*** DATASET EXCERPTS Section Begins ***

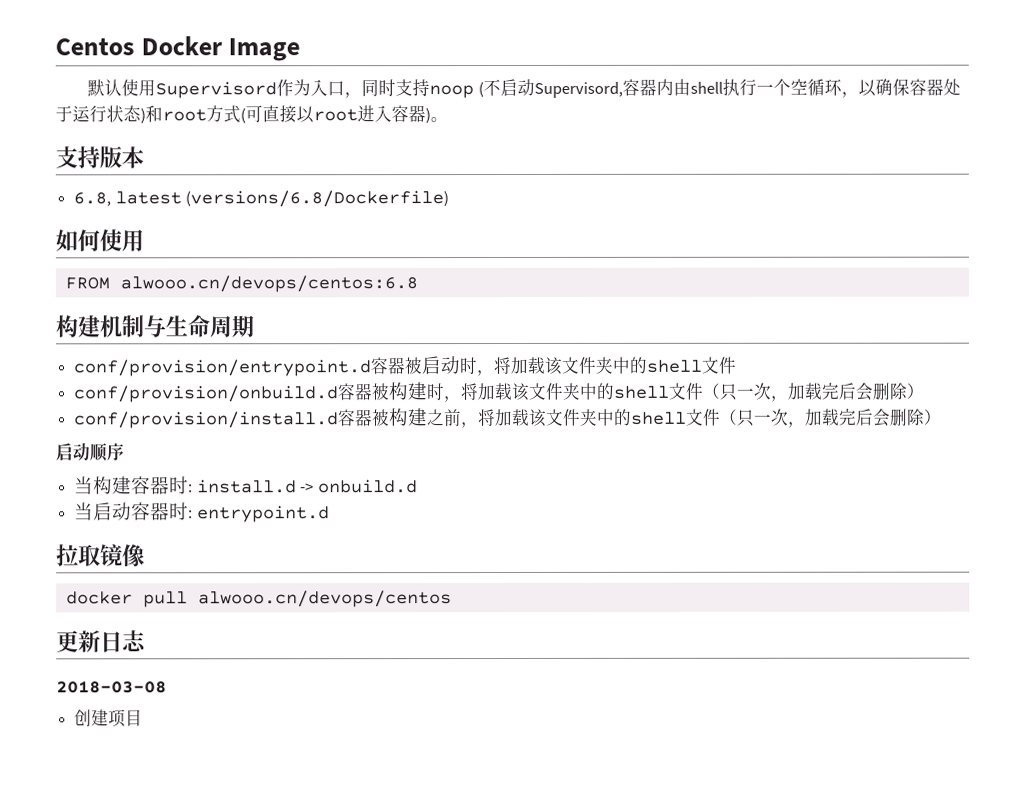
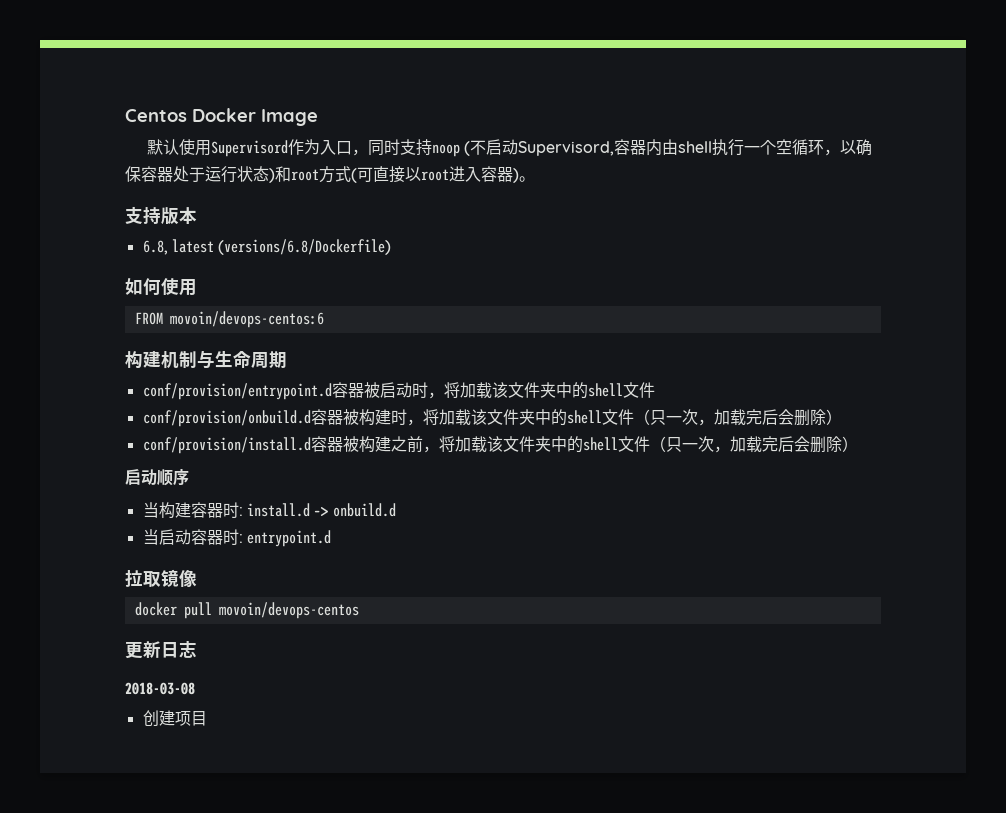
- FROM alwooo.cn/devops/centos:6.8
+ FROM movoin/devops-centos:6
- docker pull alwooo.cn/devops/centos
+ docker pull movoin/devops-centos

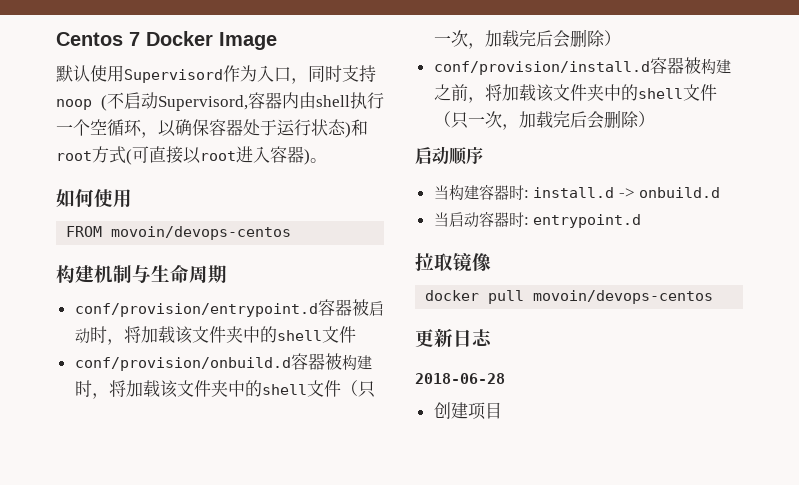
- Centos Docker Image
+ Centos 7 Docker Image
- 支持版本
- 6.8, latest (versions/6.8/Dockerfile)
- FROM movoin/devops-centos:6
+ FROM movoin/devops-centos
- 2018-03-08
+ 2018-06-28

*** DATASET EXCERPTS Section Ends ***

DIRECTIONS FOR THIS TASK:
Transcribe every entry exactly. Leave out the pictures.

ANSWER BOX:
- FROM alwooo.cn/devops/centos:6.8
+ FROM movoin/devops-centos:6
- docker pull alwooo.cn/devops/centos
+ docker pull movoin/devops-centos

- Centos Docker Image
+ Centos 7 Docker Image
- 支持版本
- 6.8, latest (versions/6.8/Dockerfile)
- FROM movoin/devops-centos:6
+ FROM movoin/devops-centos
- 2018-03-08
+ 2018-06-28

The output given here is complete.